I am writing concerning a set of new bills that are to be introduced into the House for enactment into Law. I have noted a few points. 1. Consolidate a huge amount of legal power in the hands of very few and possibly unelected officials, and 2. Provide the platform for more such bills by precedence, creating a highly corrosive and corruptible government and legal environment. Fundamentally, the justifications for the bills are for greater resource security for Tongans. But rather than enacting a system that promotes inclusive governance, thus greater checks and balances, the bills push for a more centralized powerful bureaucracy - not even the Parliament. I hope you take note of my concerns, when these issues are still conceived.

Ta e lango kei mama’o. If they are allowed to pass without the gaps and holes addressed, not only would they themselves become problematic, but they would entrench a system so corruptible the stability and survival of the Tongan nation could be at stake, especially as they have the potential to destabilize the whole country and put it under foreign administration and direct influence.

For example, one of the most important of living resources for a nation is its water supply. The state is always with the duty of securing and making sure that it is available, unfettered and unexploited, and (ideally) freely, to its people. However, since most is a monopoly, corporations have always had interests in a monopoly and especially on a vital resource that is always on demand. Recently there has been a lot of privatization of water in a lot of countries in every continent. The result is unnecessary exploitation of the peoples, and the subsequent riots and instability because of popular uprisings against enslaving costs since profit is the moral responsibility of corporations. That trend is common to any case study of the privatization of water, especially in the developing world.

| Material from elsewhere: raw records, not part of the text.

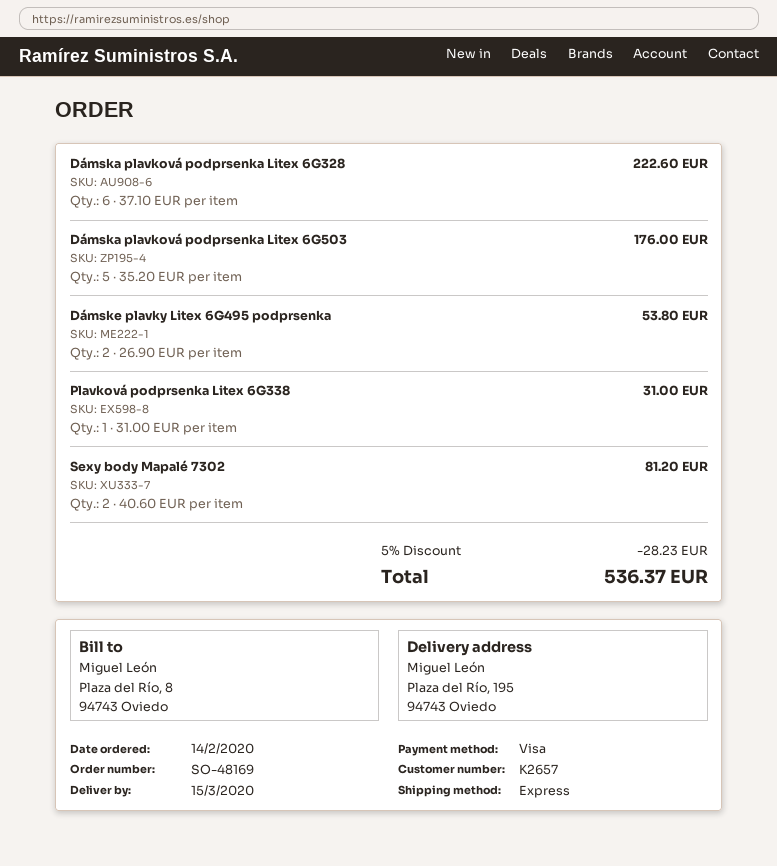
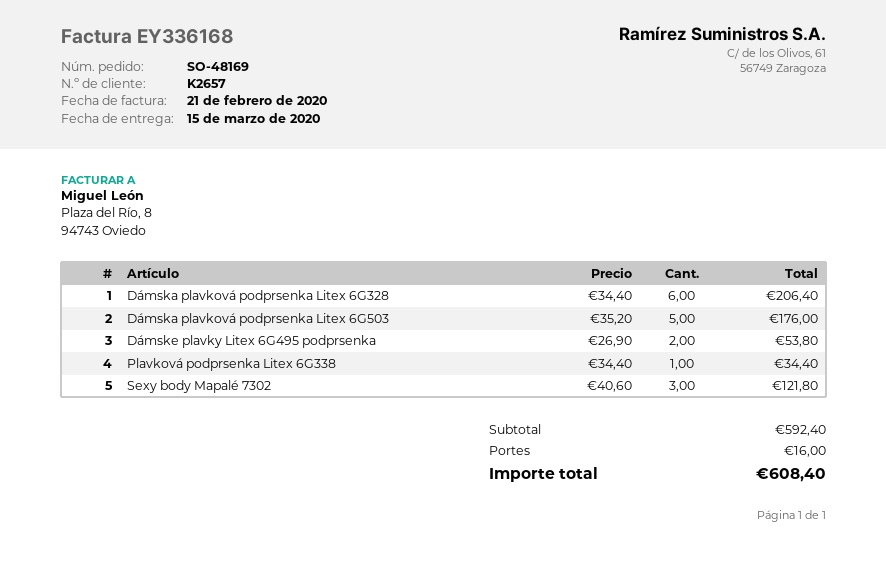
Dámska plavková podprsenka Litex 6G328: 6 x 37.10 = 222.60 -> 6 x 34.40 = 206.40
Plavková podprsenka Litex 6G338: 1 x 31.00 = 31.00 -> 1 x 34.40 = 34.40
Sexy body Mapalé 7302: 2 x 40.60 = 81.20 -> 3 x 40.60 = 121.80
discount: 5% = 28.23 -> none
shipping: none -> 16.00
total: 536.37 -> 608.40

Would this be a repeat of the Shoreline saga? You know the answer.

What are you going to do about it.

Now the idea of securing resources for the livelihood of the people is of utmost importance, especially when an economy is not as big and advanced to guarantee the best service is provided. For Tonga, she does not fit that context. Therefore, a free market, investment driven, privatized service system mostly fails. But most of the proposed powers are usually held in most cases for emergency purposes, as the policy circles, wider public, and administrative community are not that big enough that issues cannot be discussed properly in a short timeframe.

I hope this helps your duties and responsibilities to the Tongan public.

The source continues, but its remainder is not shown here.